También los sabores dulces requieren un contrapeso para su estructura y diversidad de aromas. Un vino dulce que no vaya envuelto de tonos afrutados o amargos finos procedentes de barricas de madera o de fermentos nobles tendrá carácter unidimensional y simplón. Un amargor desagradable delata muchas veces un mal trabajo del productor, que ha fermentado uvas podridas, ha prensado demasiado el mosto o le ha agregado cal en exceso al vino para disminuir su acidez.

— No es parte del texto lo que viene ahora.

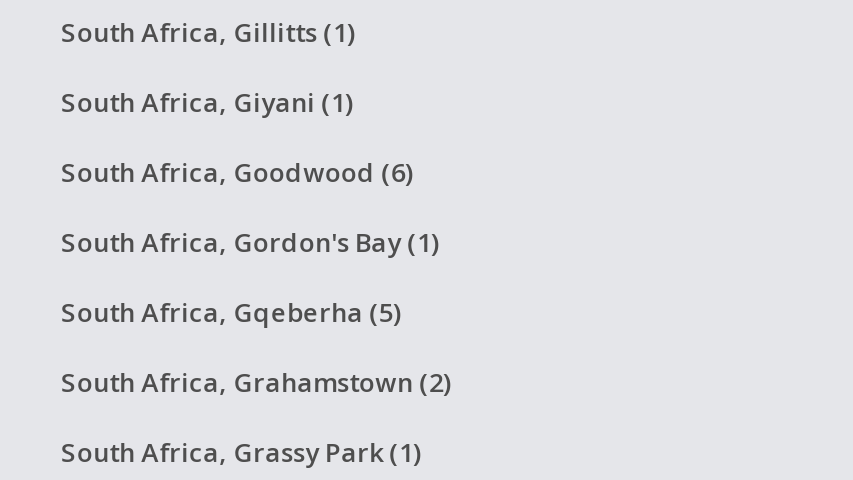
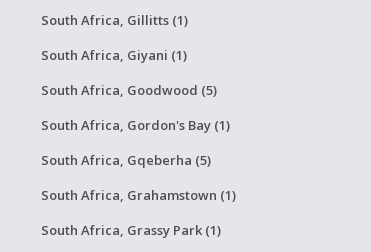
- South Africa, Goodwood (6)
+ South Africa, Goodwood (5)

- South Africa, Grahamstown (2)
+ South Africa, Grahamstown (1)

Las impresiones gustativas que pueden percibirse en la cavidad bucal al catar un vino llegan a ser muy diferentes. Pero normalmente textura y sabor deberían corresponderse: de un vino que fluya viscoso por la lengua se espera que estimule sensaciones excitantes y exuberantes. La diversidad de matices se percibe una vez se traga el vino. Es entonces donde la lengua da la información acerca de su verdadera grandeza. Vinos de nivel medio se limitan a proporcionar datos del espectro aromático: son solo afrutados, simplemente recuerdan a vegetales, o bien domina el gusto a madera. Un gran vino blanco dejara sentir durante largo rato un tejido de aromas con notas de frutas, tono de especias y finos aromas a madera, complementados con olores minerales procedentes de la composición de los suelos donde se cultivan los viñedos.

El Sabor del Vino

El carácter del vino se manifiesta de diversas formas cuando se saborea en la lengua y sus aromas se perciben en lo alto de la cavidad nasal. Las papilas gustativas de la lengua solo puedes diferenciar unos sabores básicos, además del dulce, el acido, el amargo y el salado, se han incorporado otros como el umami que se encuentra en alimentos ricos en glutamato tales como las carnes, el pescado y los quesos.

Las nuevas investigaciones han probado que las zonas gustativas no se encuentran tan claramente separadas entre sí como lo sugiere el clásico mapa de la lengua, y en la actualidad se está elaborando una nueva distribución. En la cavidad bucal las personas también están capacitadas para percibir las texturas de los alimentos y para apreciar si un liquido es fluido o espeso, seco o cremoso.

Las moléculas aromáticas desprendidas de los líquidos, que al inspirar entren junto con el aire al centro olfativo, pueden contribuir a la impresión del sabor. Por eso, cuando se cata un vino, beber haciendo ruido o chasquear con la lengua no es de mala educación. Por el contrario, es imprescindible para poder apreciar con los sentidos las características del vino de una forma optima.